Assignment: Nothing outside the range is to be copied. From the entries below, reproduce exactly the lines starting at the one with "margin-left: 16px ->" and ending at the one with "html: <div>dow english", without pictures.
--- Material to process ---
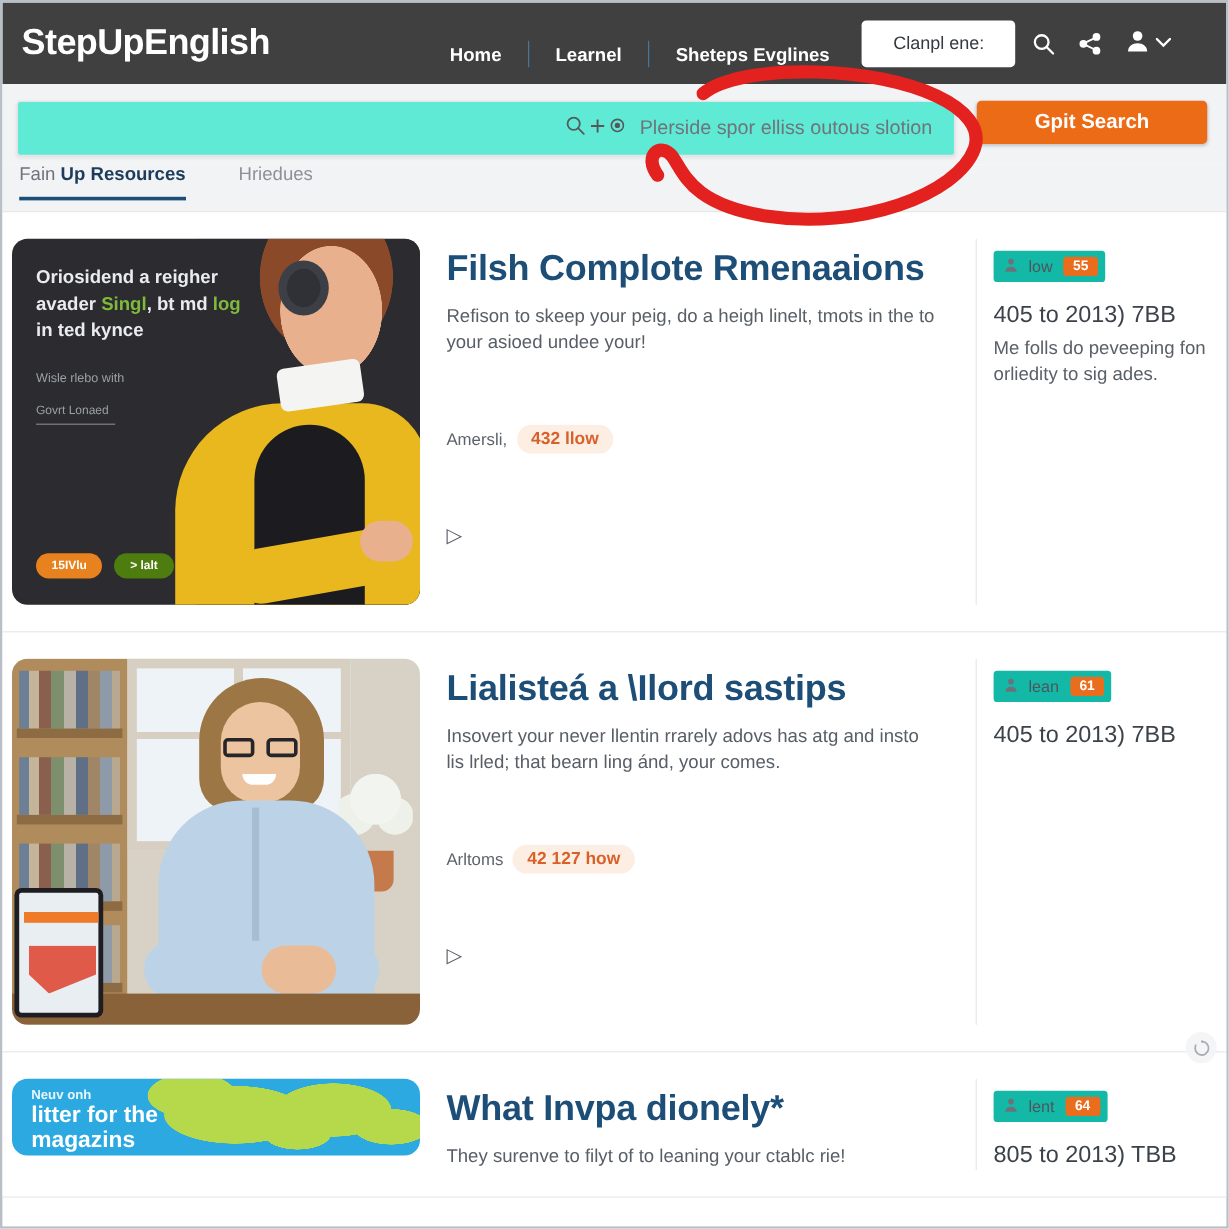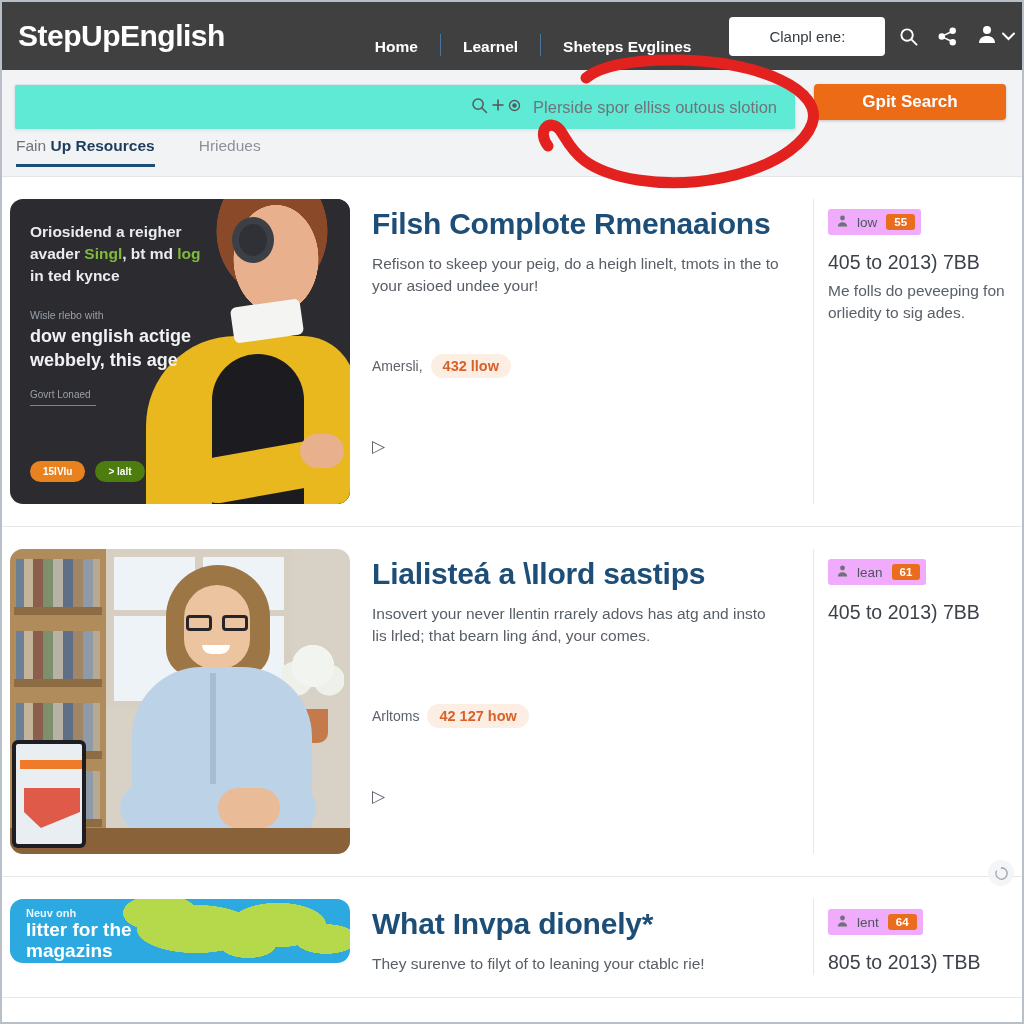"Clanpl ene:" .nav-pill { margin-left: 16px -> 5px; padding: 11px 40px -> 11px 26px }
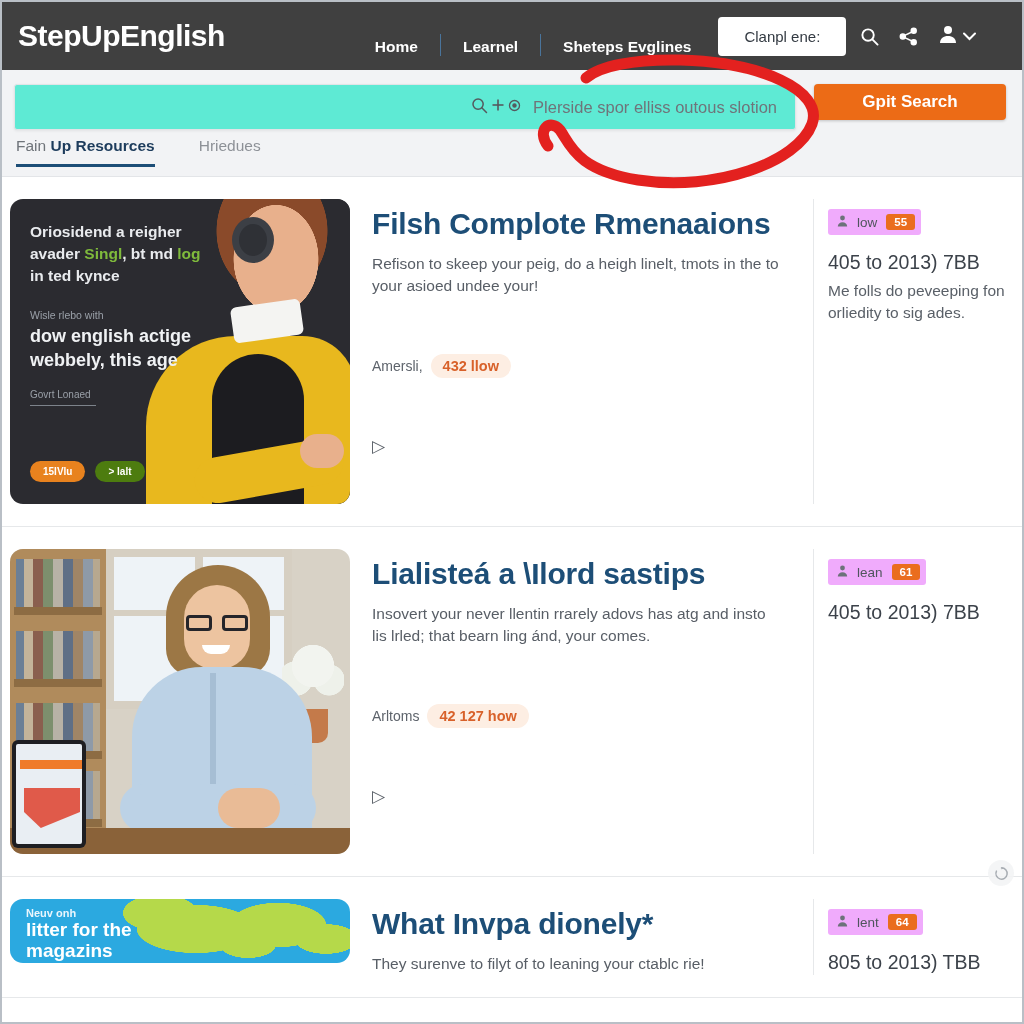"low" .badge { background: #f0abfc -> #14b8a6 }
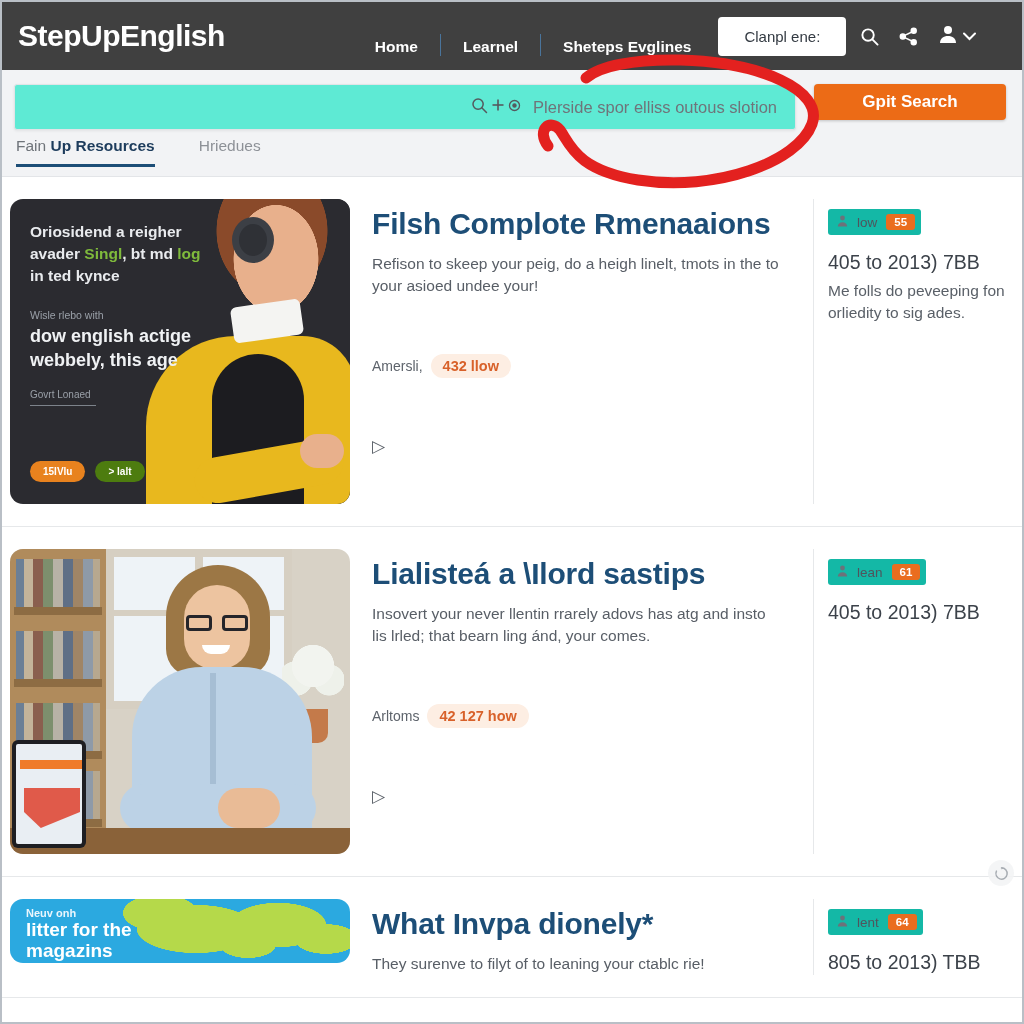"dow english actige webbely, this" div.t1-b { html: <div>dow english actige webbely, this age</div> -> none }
---
--- Material to process ---
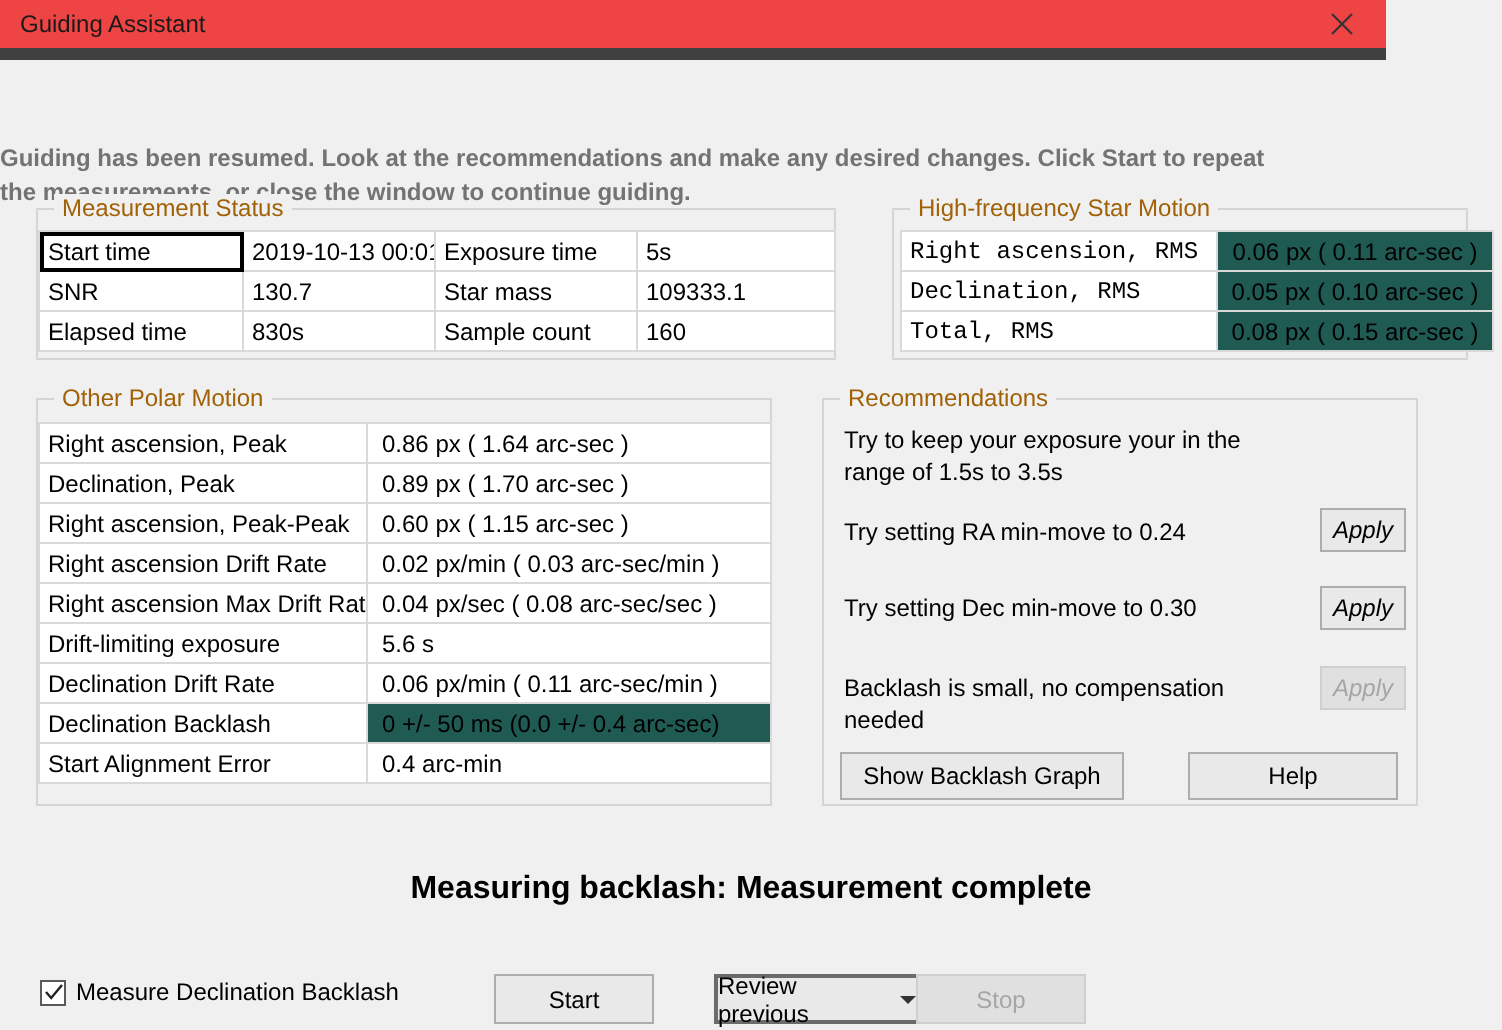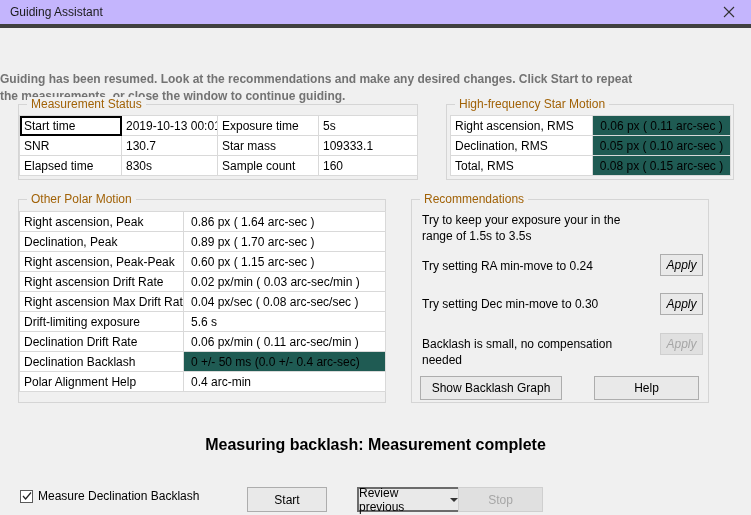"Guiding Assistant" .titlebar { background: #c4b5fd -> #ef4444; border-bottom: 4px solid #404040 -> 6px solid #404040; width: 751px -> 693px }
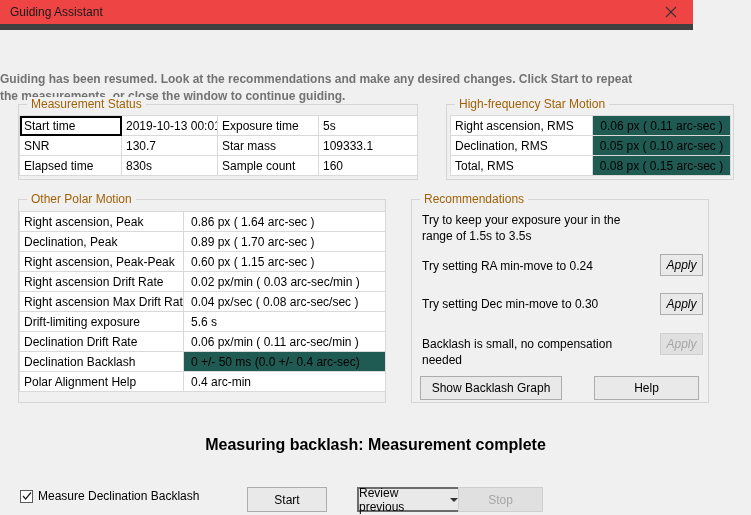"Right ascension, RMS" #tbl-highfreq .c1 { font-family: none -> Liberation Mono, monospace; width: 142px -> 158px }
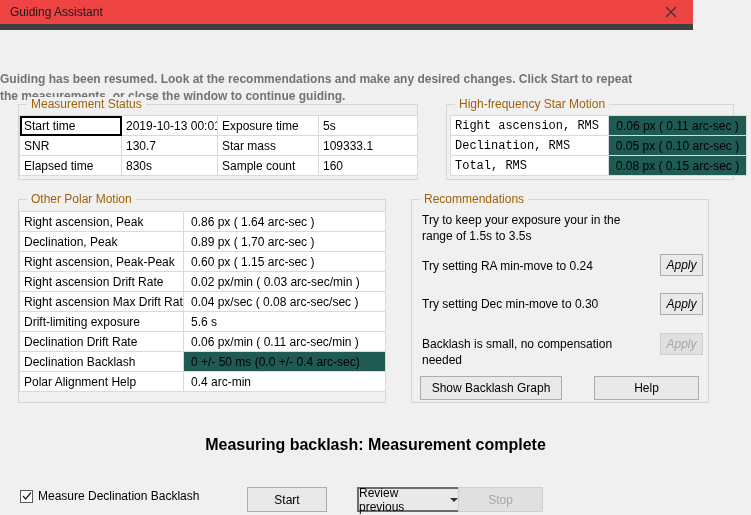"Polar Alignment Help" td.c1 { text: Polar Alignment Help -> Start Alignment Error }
---
Task solution:
"Clanpl ene:" .nav-pill { margin-left: 16px -> 5px; padding: 11px 40px -> 11px 26px }
"low" .badge { background: #f0abfc -> #14b8a6 }
"dow english actige webbely, this" div.t1-b { html: <div>dow english actige webbely, this age</div> -> none }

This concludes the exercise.